1,5 millions d'euros pour des voyages en jet privé... La facture n'est pas celle d'un homme politique entre deux meetings, ou bien d'une star de la chanson.

Non! Ce sont les migrants et/ou réfugiés de Calais qui depuis le fond de la jungle se retrouvent contraints de voyager vers Nîmes, Rennes ou bien encore Metz en jet privé.

C'est le site d'information Streetpress qui publie cette enquête.

Selon nos informations, près de 12 vols ont eu lieu au mois d'octobre à destination de Toulouse, Nîmes ou Perpignan. Yann Gallic

Le coût de cette pratique est exhorbitant

David Rohi, membre de la Cimade, association pour aider les migrants

3 vols par semaine... pour 1,5 million d'euros par an

Selon cette enquête, l'avion serait loué à une entreprise privée Twin Jet, installée à Aix en Provence. L'appareil est un Beech 1900, utilisé d'habitude pour les opérations de reconduite à la frontière.

Dix fonctionnaires de police de la PAF, la police aux frontières, et deux pilotes seraient mobilisés chaque semaine pour faire tourner le système.

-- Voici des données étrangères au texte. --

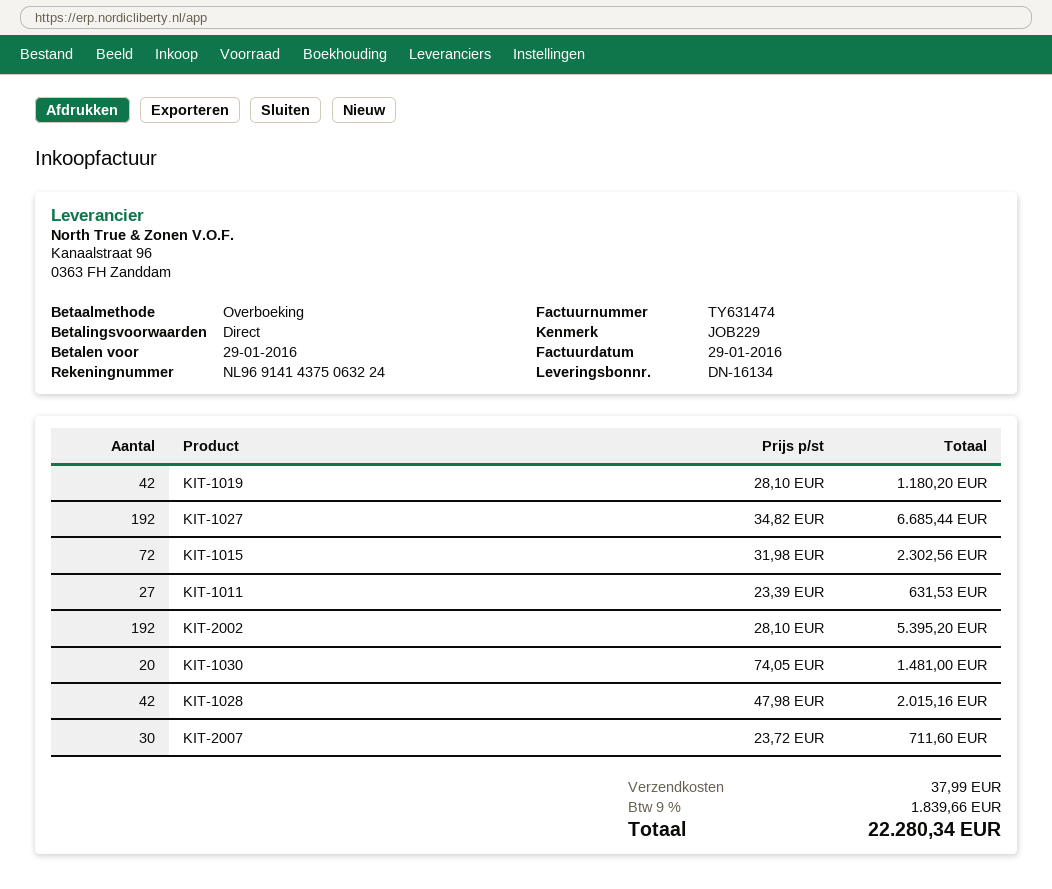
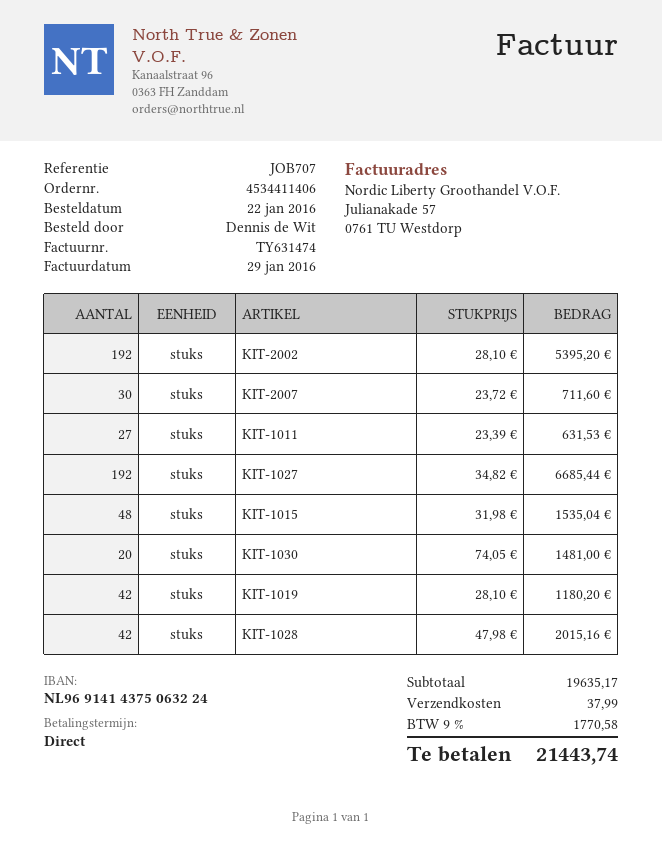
reference: JOB229 -> JOB707
KIT-1015: 72 x 31.98 = 2302.56 -> 48 x 31.98 = 1535.04
tax: 9% = 1839.66 -> 9% = 1770.58
total: 22280.34 -> 21443.74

Chaque vol ne porterait pas plus de cinq réfugiés, l’avion ne comptant que 19 places assises. La procédure imposerait deux fonctionnaires à bord pour surveiller un sans papier…

Karim : deux fois transférés à Hendaye

Le site d’information Streetpress développe l’histoire de Karim, un jeune afghan, contraint de voyager en jet privé pour faire Calais-Hendaye à deux reprises… Interpelé le 27 août à Calais, le jeune homme se serait retrouvé dans les Pyrénées Atlantiques le jour même.

Placés en rétention puis relâchés… et retour à la jungle

Une fois emmenés dans la ville définie par les autorités, les migrants font trois petits tours en centre de rétention, et puis s’en vont reprendre la route, mais cette fois par leurs propres moyens. Selon Streetpress :

La totalité des réfugiés transférés en avion sont relâchés

Bernard Cazeneuve ne souhaite pas réagir

Le ministre de l'Intérieur a refuser d'évoquer le sujet au cours de la conférence de presse organisée ce mardi, place Beauvau, pour parler de la gestion des problèmes liés aux migrants et aux réfugiés.

Bruno Le Roux, lui, a répondu sur le plateau d'i-télé. Le président du groupe socialiste à l'Assemblée nationale estime que:

C'est un moyen de transport, ce n'est pas quelque chose de luxueux un jet. Ce n'est pas quelque chose qui devrait être réservé à la finance ou aux patrons du CAC 40.